Foi assim que Tifo e Larica se conheceram. Tentando voltar para casa, os dois apanhados pela chuva e se refugiaram debaixo da mesma marquise. Era noite e a luz dos postes refletia na água suja que passava veloz pela rua, como uma corrida de porcaria. Os dois sentavam no degrau da farmácia da esquina onde ficaram presos, completamente molhados, como se tivessem tomado banho, só que ao invés de se limpar, se sujaram. Nessas horas, quando nos vemos presos num mesmo lugar com um - e apenas um - desconhecido, seja em um elevador que para misteriosamente, seja no engarrafamento com um carona misterioso ou em um passeio de barco onde a gasolina misteriosamente acaba, é comum alguém acabar puxando um assunto para, como se diz, quebrar o gelo. Mas não eles dois. Tifo e Larica, os dois, eram mais tímidos que labirintos de parque de criança, e a situação não era das mais alegres. Tifo sabia que estava fedendo de chuva e suor, porque tentara correr para evitar exatamente o que acabara acontecendo e seus sapatos molhados estavam fazendo barulho de água mesmo quando ele não movia os pés; Larica percebia que a tinta do seu cabelo recém aplicada estava asquerosamente escorrendo por suas têmporas e que sua roupa molhada ficara transparente obrigando-a a ficar com os braços cruzados. Não havia o que conversar.

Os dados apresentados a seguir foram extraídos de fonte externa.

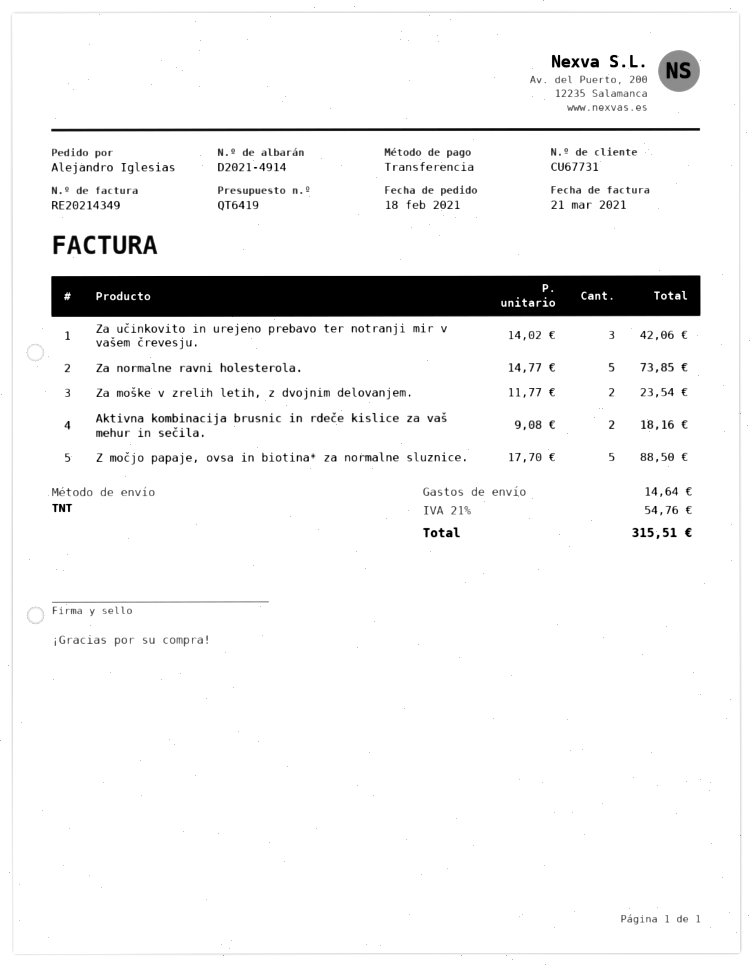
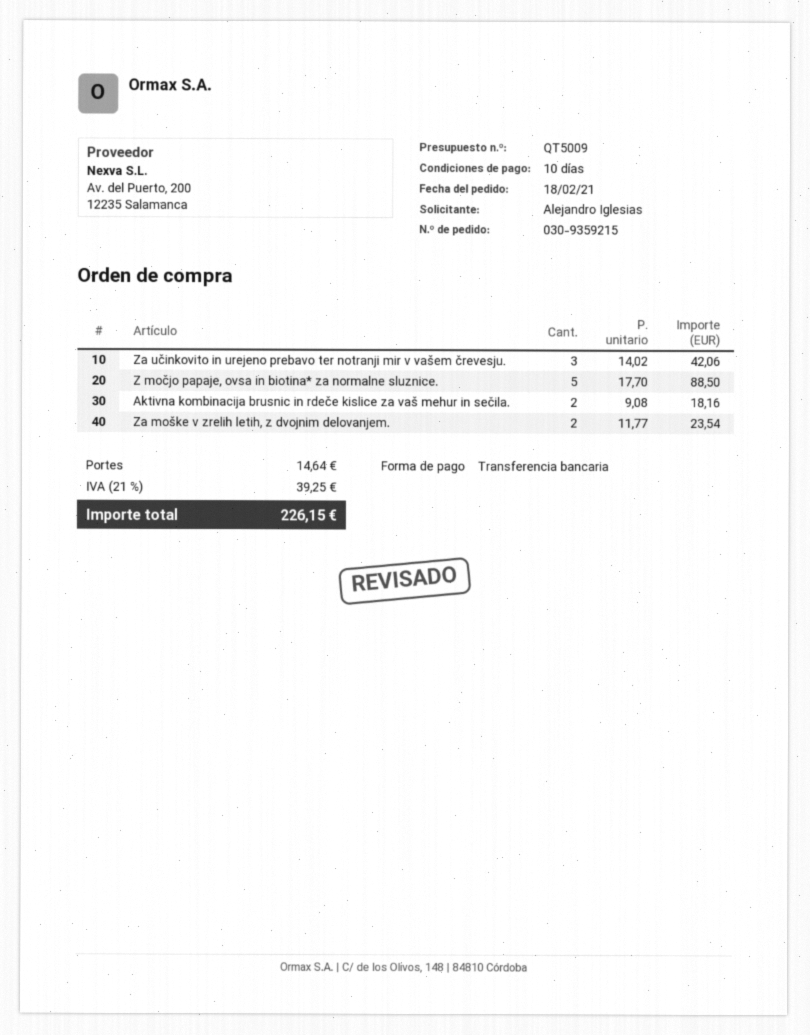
quote number: QT6419 -> QT5009
Za normalne ravni holesterola.: 5 x 14.77 = 73.85 -> none
tax: 21% = 54.76 -> 21% = 39.25
total: 315.51 -> 226.15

Então, Tifo olhou para dentro da farmácia e viu. "Que irônico - tem guarda-chuvas ali dentro" comentou como quem não quer nada. Larica olhou, viu e balançou a cabeça afirmativamente, com um sorriso sem dentes de quem consola um vovô depois de uma piada sem um final claro. Tifo calou-se definitivamente. Demorou mais de uma hora para Larica dizer "Se ficarmos doentes com essa chuva, pelo menos não temos que ir muito longe" falou, virando os olhos para o colega de marquise. Ele reparou na lama que escorria de seus cabelos lisos e ondulados quase como sangue muito escuro e percebeu a pele branca por debaixo das roupas molhadas, dizendo "é bom que você também pode pegar outro frasco de tinta" sorrindo. Ela percebeu o seu cheiro de camisa de futebol guardada no fundo da mochila e seus sapatos escurecidos e acrescentou: "e desodorante pra você...".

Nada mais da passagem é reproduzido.